(Structured diff data)
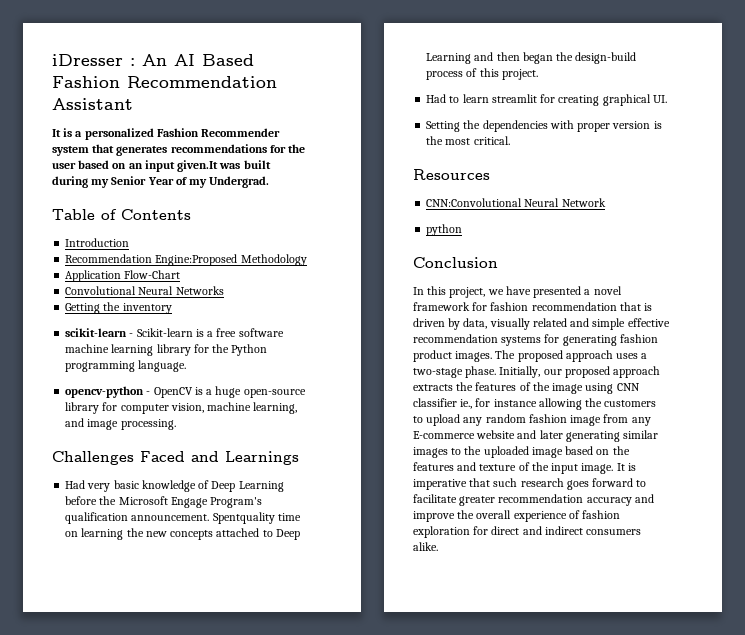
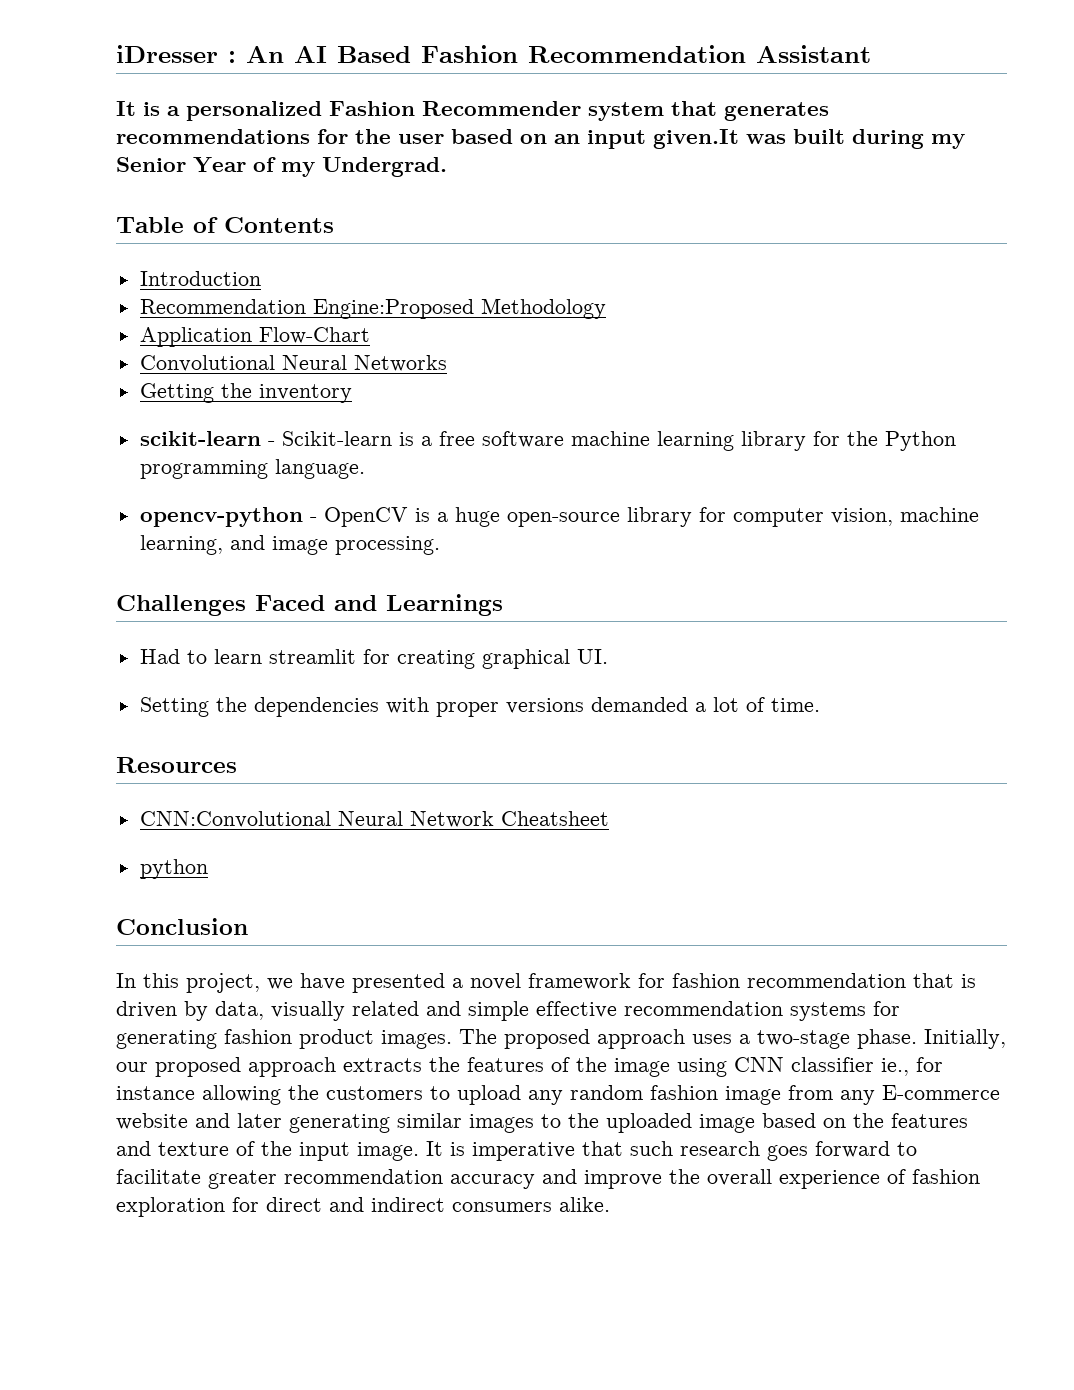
- Had very basic knowledge of Deep Learning before the Microsoft Engage Program's qualification announcement. Spentquality time on learning the new concepts attached to Deep Learning and then began the design-build process of this project.
- Setting the dependencies with proper version is the most critical.
+ Setting the dependencies with proper versions demanded a lot of time.
- CNN:Convolutional Neural Network
+ CNN:Convolutional Neural Network Cheatsheet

**What the task requires:** Reproduce every record in full. Leave out the images.

**Output for this exercise:**
- Had very basic knowledge of Deep Learning before the Microsoft Engage Program's qualification announcement. Spentquality time on learning the new concepts attached to Deep Learning and then began the design-build process of this project.
- Setting the dependencies with proper version is the most critical.
+ Setting the dependencies with proper versions demanded a lot of time.
- CNN:Convolutional Neural Network
+ CNN:Convolutional Neural Network Cheatsheet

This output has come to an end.